I don't necessarily mean to a small amount of cases. I'm trying to wrap my head around what the next couple months will be looking like. It's not enough, but at least in my state the mask mandate is back everywhere and we're opening more testing sites/improving numbers at current sites. Our vaccination rate is also over 80%. The vaccine is widely available and easy to walk in and get.
The problem is still no mandatory lock down, not enough proper time off, and not all jobs pay workers (outside of PTO) who take off for covid related issues. Those are pretty big road blocks to number of cases going down.
Do these numbers ever go down to noticeable degree without proper measures in place? If not, I wonder what it'll take to get a real response again
How much do variants retain from the genetic heritage of whatever variant created them? That's the big question I have with omicron. It's so infectious that it could burn itself out and only take the medical system with it, but letting it spread uncontrolled like this also means that it's going to be the variant that's mutating most frequently. If the next dominant variant retains how infectious it is but further disproves "mild COVID" social murder theory, we'll see who needs a benzo bucko.
I don't know exact science but Omicron is the furthest from any other variant so far. Thing is that how omicron came to be is up for discussion, but the most enticing theory is that it crossed from humans to rats back to humans, so if we're already getting infected from animal repositories, it seems to me like we already fucked up good, seems a bit too late to control spread to avoid new variants as it's already spreading uncontrollably in rats.
The zoonotic nature of it is super concerning, especially given how many species it now infects.

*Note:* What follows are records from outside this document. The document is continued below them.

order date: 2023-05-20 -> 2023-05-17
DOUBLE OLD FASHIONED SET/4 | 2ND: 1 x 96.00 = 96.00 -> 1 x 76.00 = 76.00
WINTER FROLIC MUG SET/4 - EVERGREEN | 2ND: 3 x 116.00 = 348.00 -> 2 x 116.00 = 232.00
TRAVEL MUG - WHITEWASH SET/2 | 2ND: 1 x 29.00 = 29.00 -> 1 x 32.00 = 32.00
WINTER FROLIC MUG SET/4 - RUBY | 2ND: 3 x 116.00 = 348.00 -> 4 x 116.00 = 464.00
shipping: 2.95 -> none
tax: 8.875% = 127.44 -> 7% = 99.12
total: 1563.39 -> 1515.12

According to the CDC: https://www.cdc.gov/coronavirus/2019-ncov/daily-life-coping/animals.html
Companion animals, including pet cats, dogs, and ferrets.
Animals in zoos and sanctuaries, including several types of big cats, otters, non-human primates, a binturong, a coatimundi, a fishing cat, and hyenas.
Mink on mink farms.
Wild white-tailed deer in several U.S. states.

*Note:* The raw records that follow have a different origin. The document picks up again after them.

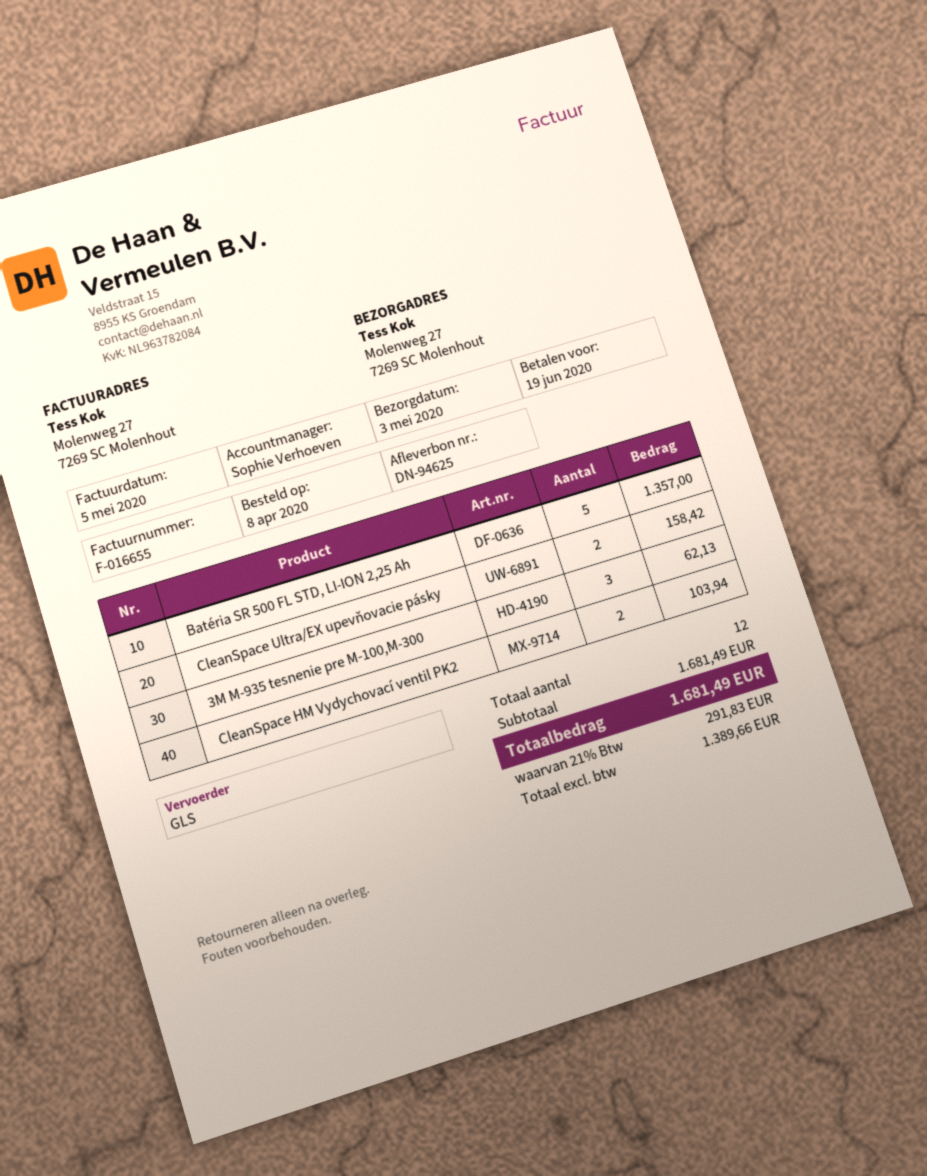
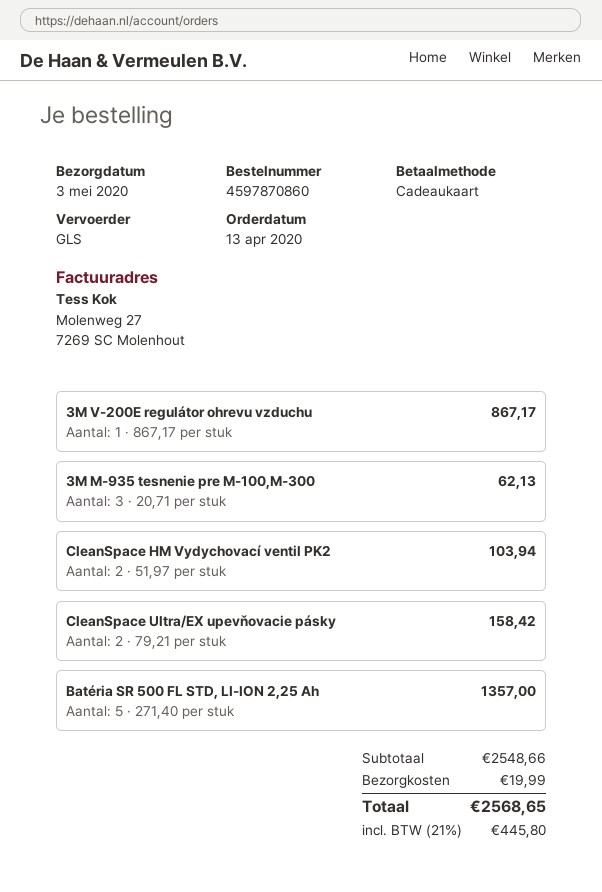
order date: 2020-04-08 -> 2020-04-13
3M V-200E regulátor ohrevu vzduchu: none -> 1 for 867.17
subtotal: 1681.49 -> 2548.66
shipping: none -> 19.99
tax: 21% = 291.83 -> 21% = 445.80
total: 1681.49 -> 2568.65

That's such a broad spectrum of species and interactions with them. Coatimundi for example are the raccoons of Central America and throw their shit at you while primates are bush meat for impoverished populations. Rats and mice coming inside for the winter and filling our grain silos, a plague in Australia right now, while the deer that aren't consumed by prion diseases are the subsistence hunting food for a good chunk of North America. If we end up getting zoonotic COVID waves in the way we get bird/swine flu, big nope.